Cell activity was measured by MTT assay: MDA-MB-231 cells were inoculated into 96-well plates, 100. Mu.L of cell suspension was added to each well, and the cell count was 1X 10 4 Holes, 5 multiple holes per group. After 24h of culture, the original culture solution is absorbed, incubated for 4 hours by CTan treatment with different concentrations, then irradiated for 30min by a 30WLED lamp panel with the center wavelength of 460nm, and then cultured continuously, and the absorbance value of each group of samples is detected at the wavelength of 490nm by an MTT method (A490). Cell viability = (experimental group a value-control group a value)/(control group a value-blank group a value) ×100%, control group defined as 100%.
As can be seen from fig. 1: MTT results at 24 hours and 48 hours indicate that the cryptotanshinone (CTan) effect alone can produce a dose-dependent inhibitory effect on breast cancer MDA-MB-231 cell viability in the non-light condition, because CTan itself has a certain anticancer effect, but CTan alone has limited effect, and the survival rate of MDA-MB-231 cells is above 60% in all tanshinone IIA alone groups. However, when light and CTan combined, the survival of MDA-MB-231 cells was significantly reduced compared to the corresponding non-light group. This result indicates that illumination can significantly increase the toxic effect of CTan on MDA-MB-231 cells.
Example 2
Cell scratch repair assay (wound-sizing assay): the effect of CTan photosensitization on MDA-MB-231 migration ability was analyzed. MDA-MB-231 cells were scratched after cell monolayers were formed by adherence to a 6-well plate, then the cells were incubated with 2. Mu.g/mLCTan for 4 hours, then irradiated with a 30WLED lamp plate having a center wavelength of 460nm for 30 minutes, and after the irradiation was completed, the cells were continuously cultured, and after culturing for 0 and 24 hours, respectively, were photographed using a microscope.

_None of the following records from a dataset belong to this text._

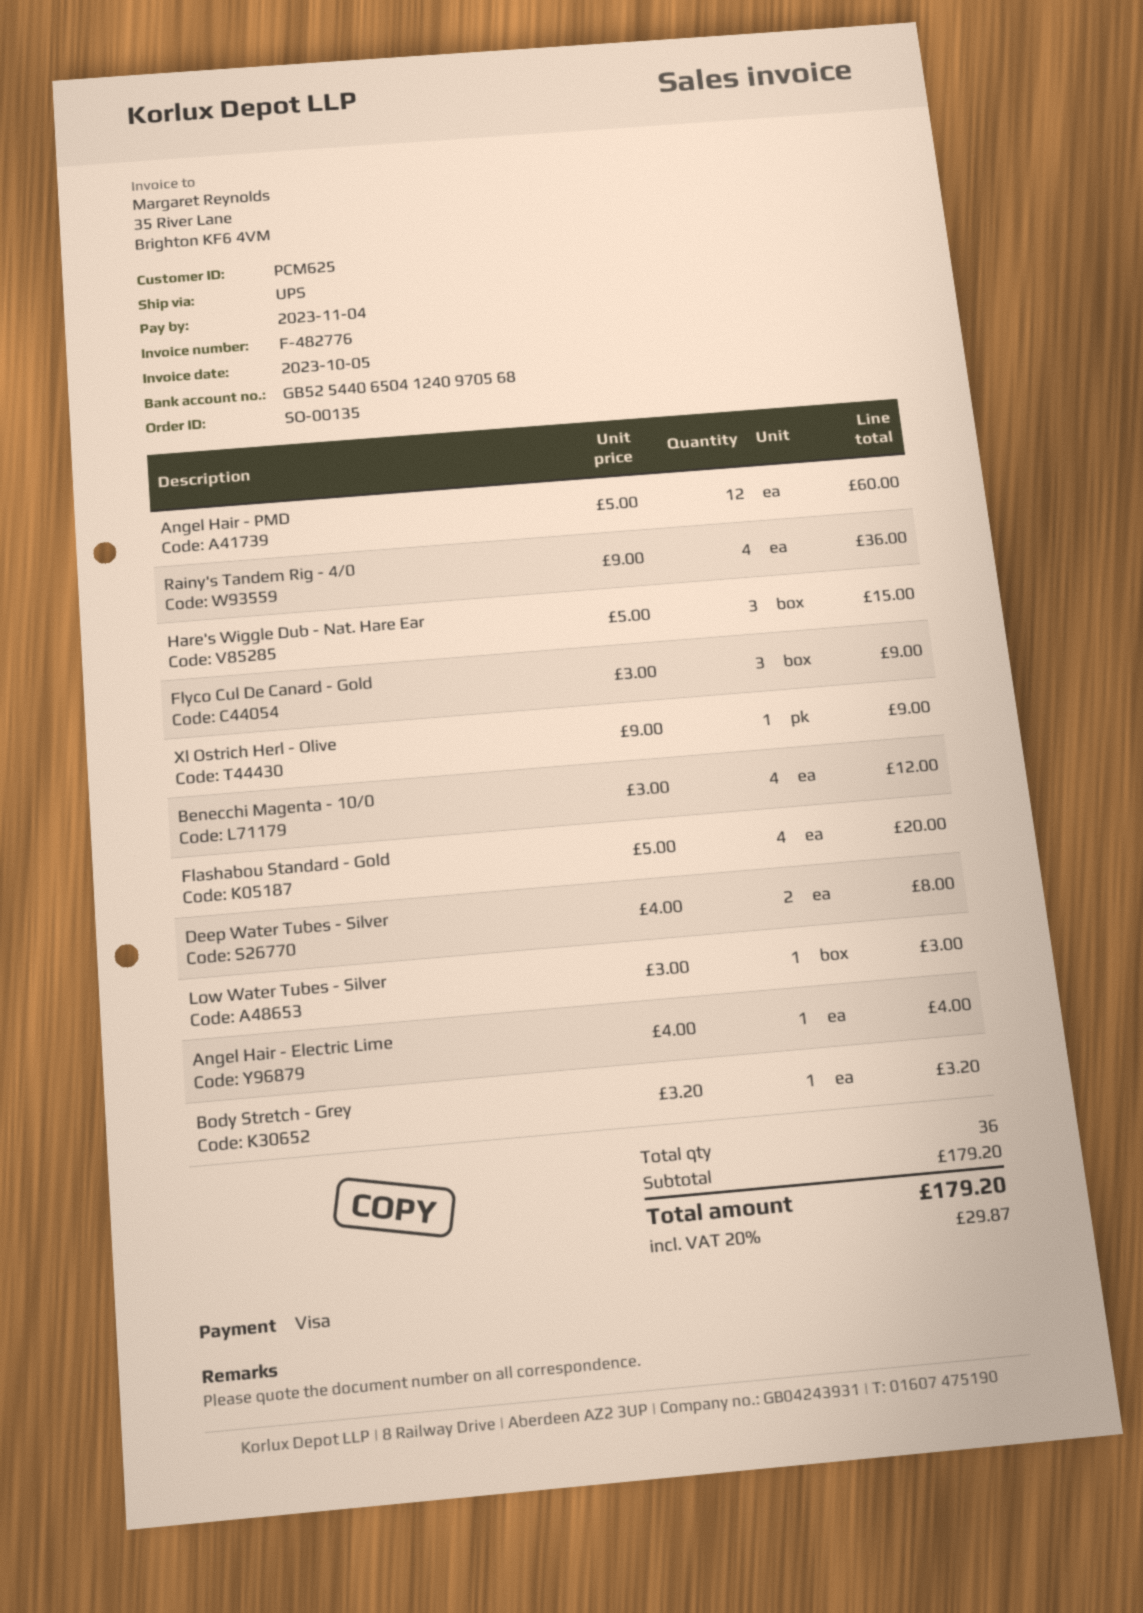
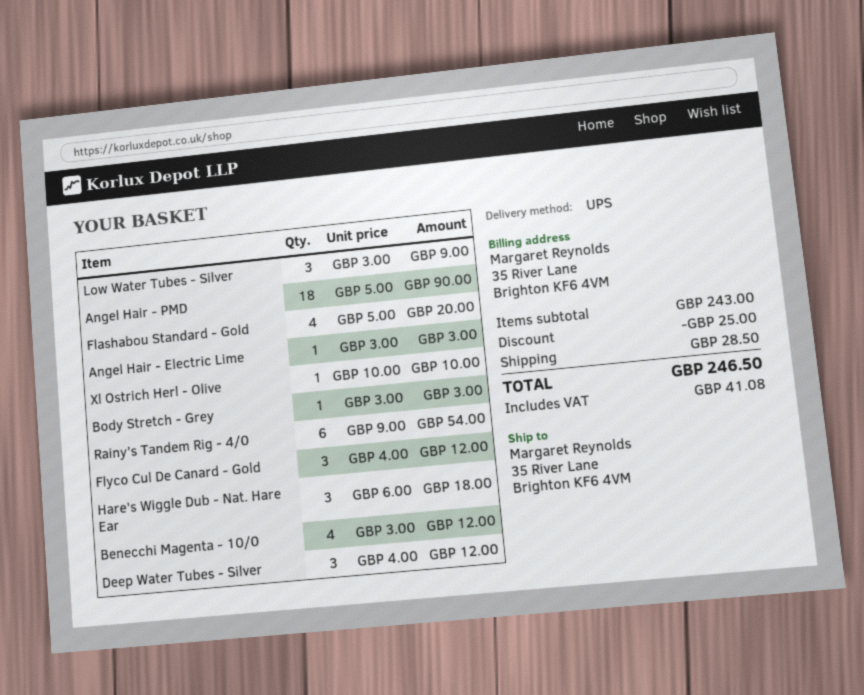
Angel Hair - PMD: 12 x 5.00 = 60.00 -> 18 x 5.00 = 90.00
Rainy's Tandem Rig - 4/0: 4 x 9.00 = 36.00 -> 6 x 9.00 = 54.00
Hare's Wiggle Dub - Nat. Hare Ear: 3 x 5.00 = 15.00 -> 3 x 6.00 = 18.00
Flyco Cul De Canard - Gold: 3 x 3.00 = 9.00 -> 3 x 4.00 = 12.00
Xl Ostrich Herl - Olive: 1 x 9.00 = 9.00 -> 1 x 10.00 = 10.00
Deep Water Tubes - Silver: 2 x 4.00 = 8.00 -> 3 x 4.00 = 12.00
Low Water Tubes - Silver: 1 x 3.00 = 3.00 -> 3 x 3.00 = 9.00
Angel Hair - Electric Lime: 1 x 4.00 = 4.00 -> 1 x 3.00 = 3.00
Body Stretch - Grey: 1 x 3.20 = 3.20 -> 1 x 3.00 = 3.00
subtotal: 179.20 -> 243.00
discount: none -> 25.00
shipping: none -> 28.50
tax: 29.87 -> 41.08
total: 179.20 -> 246.50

As can be seen from fig. 2: the cell scratch repair test (work-sealing assay) is a test for examining the in-vitro migration capability of cells, which is low in cost, simple and easy to operate. The invention utilizes the Wound-sizing assay to examine the influence of cryptotanshinone (CTan) photosensitization on the migration of breast cancer MDA-MB-231 cells. In the control group, cell scratches were almost repaired as the incubation time reached 24 hours, and the illumination alone had little effect on cell migration compared to the control group, so that the repair degree of cell scratches was the same as that of the control group at 24 hours of cell culture. The CTan effect alone inhibited the migration ability of the cells to some extent, and after 24 hours of cell culture, the presence of cell-free areas was still visible although the scratches of the cell monolayer were repaired. However, when light and CTan are cooperated, after 24 hours of culture, cell-free areas formed by cell scratches are hardly repaired, so that the experiment shows that the photodynamic effect of CTan effectively inhibits the migration capacity of MDA-MB-231 cells.
Example 3
High performance liquid chromatography analysis of the change in DPBF content with irradiation time: the samples were DMSO solutions containing DPBF (1 mM) and CTan (0 or 1 mM) and were irradiated for different times (0, 10, 20, 30, 40, 50, 60, 70 and 80 min) under the action of light having a center wavelength of 520nmLED at 30W. (2) High performance liquid chromatography analysis of changes in DPBF content in samples: the sample is DMSO solution containing DPBF (1 mM) and CTan (1 mM), and is obtained by respectively ventilating for 20min by argon, air and oxygen, and irradiating for 30min under the action of light with a 30W central wavelength of 520 nmLED.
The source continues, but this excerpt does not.